Everything from the line containing "shipping method: FedEx -> DHL" through the final line of the records must be transcribed verbatim; nothing else belongs in the result.

→ Data supplied:
----
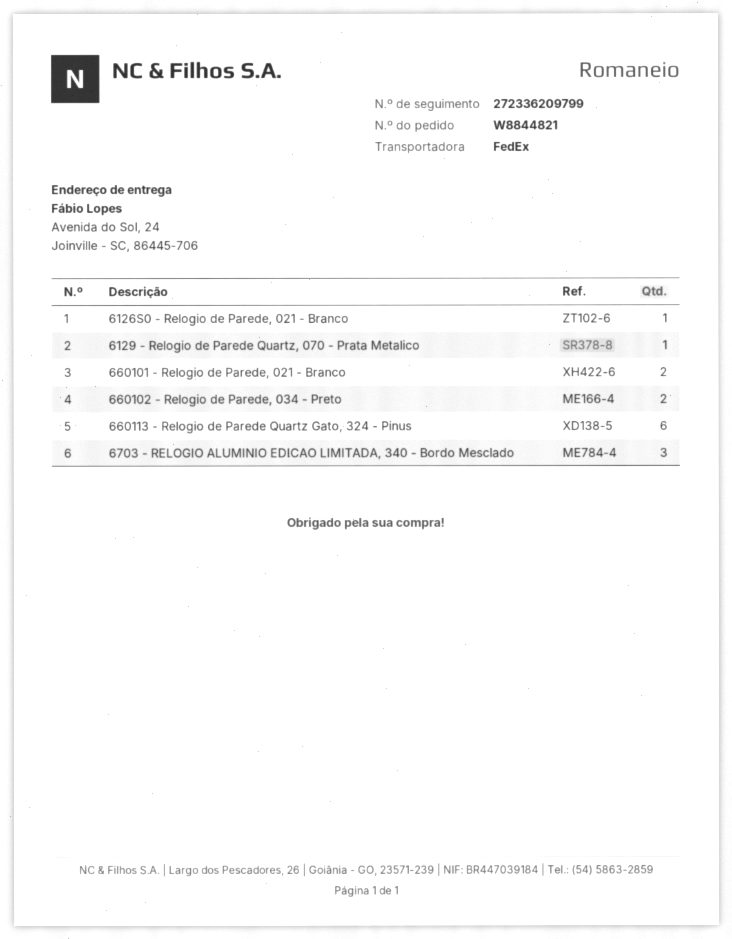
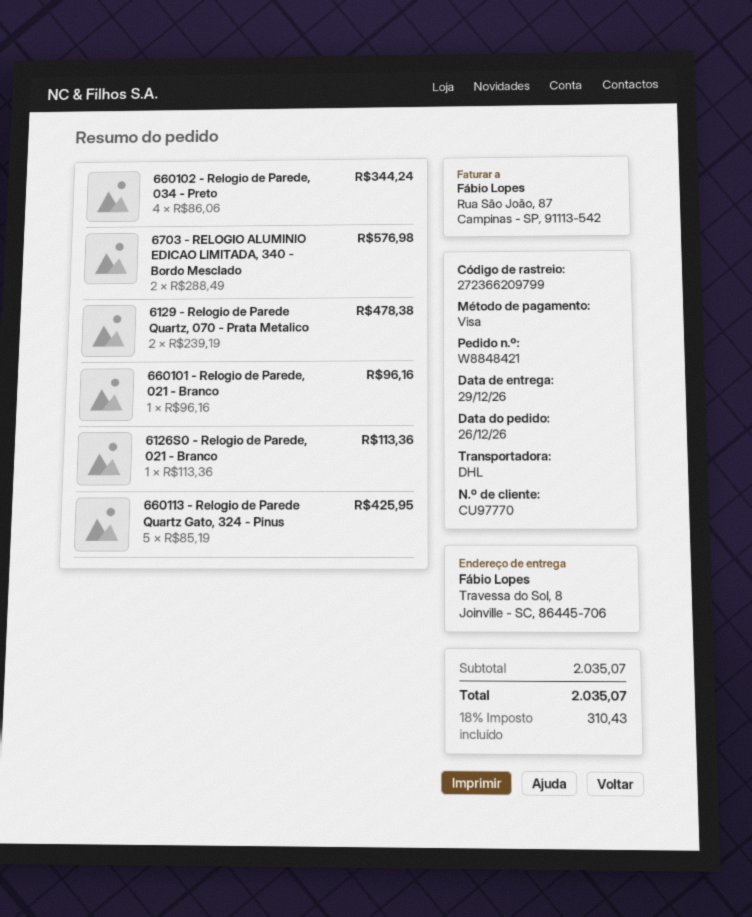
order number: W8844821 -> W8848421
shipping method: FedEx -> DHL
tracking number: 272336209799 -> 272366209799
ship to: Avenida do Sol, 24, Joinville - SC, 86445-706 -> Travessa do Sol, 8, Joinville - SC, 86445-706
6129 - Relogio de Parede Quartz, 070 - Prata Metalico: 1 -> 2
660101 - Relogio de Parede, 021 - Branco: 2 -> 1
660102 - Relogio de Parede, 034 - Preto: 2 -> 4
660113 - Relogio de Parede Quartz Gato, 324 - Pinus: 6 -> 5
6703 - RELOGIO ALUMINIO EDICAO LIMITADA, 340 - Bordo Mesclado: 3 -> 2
----
→ Written response:
shipping method: FedEx -> DHL
tracking number: 272336209799 -> 272366209799
ship to: Avenida do Sol, 24, Joinville - SC, 86445-706 -> Travessa do Sol, 8, Joinville - SC, 86445-706
6129 - Relogio de Parede Quartz, 070 - Prata Metalico: 1 -> 2
660101 - Relogio de Parede, 021 - Branco: 2 -> 1
660102 - Relogio de Parede, 034 - Preto: 2 -> 4
660113 - Relogio de Parede Quartz Gato, 324 - Pinus: 6 -> 5
6703 - RELOGIO ALUMINIO EDICAO LIMITADA, 340 - Bordo Mesclado: 3 -> 2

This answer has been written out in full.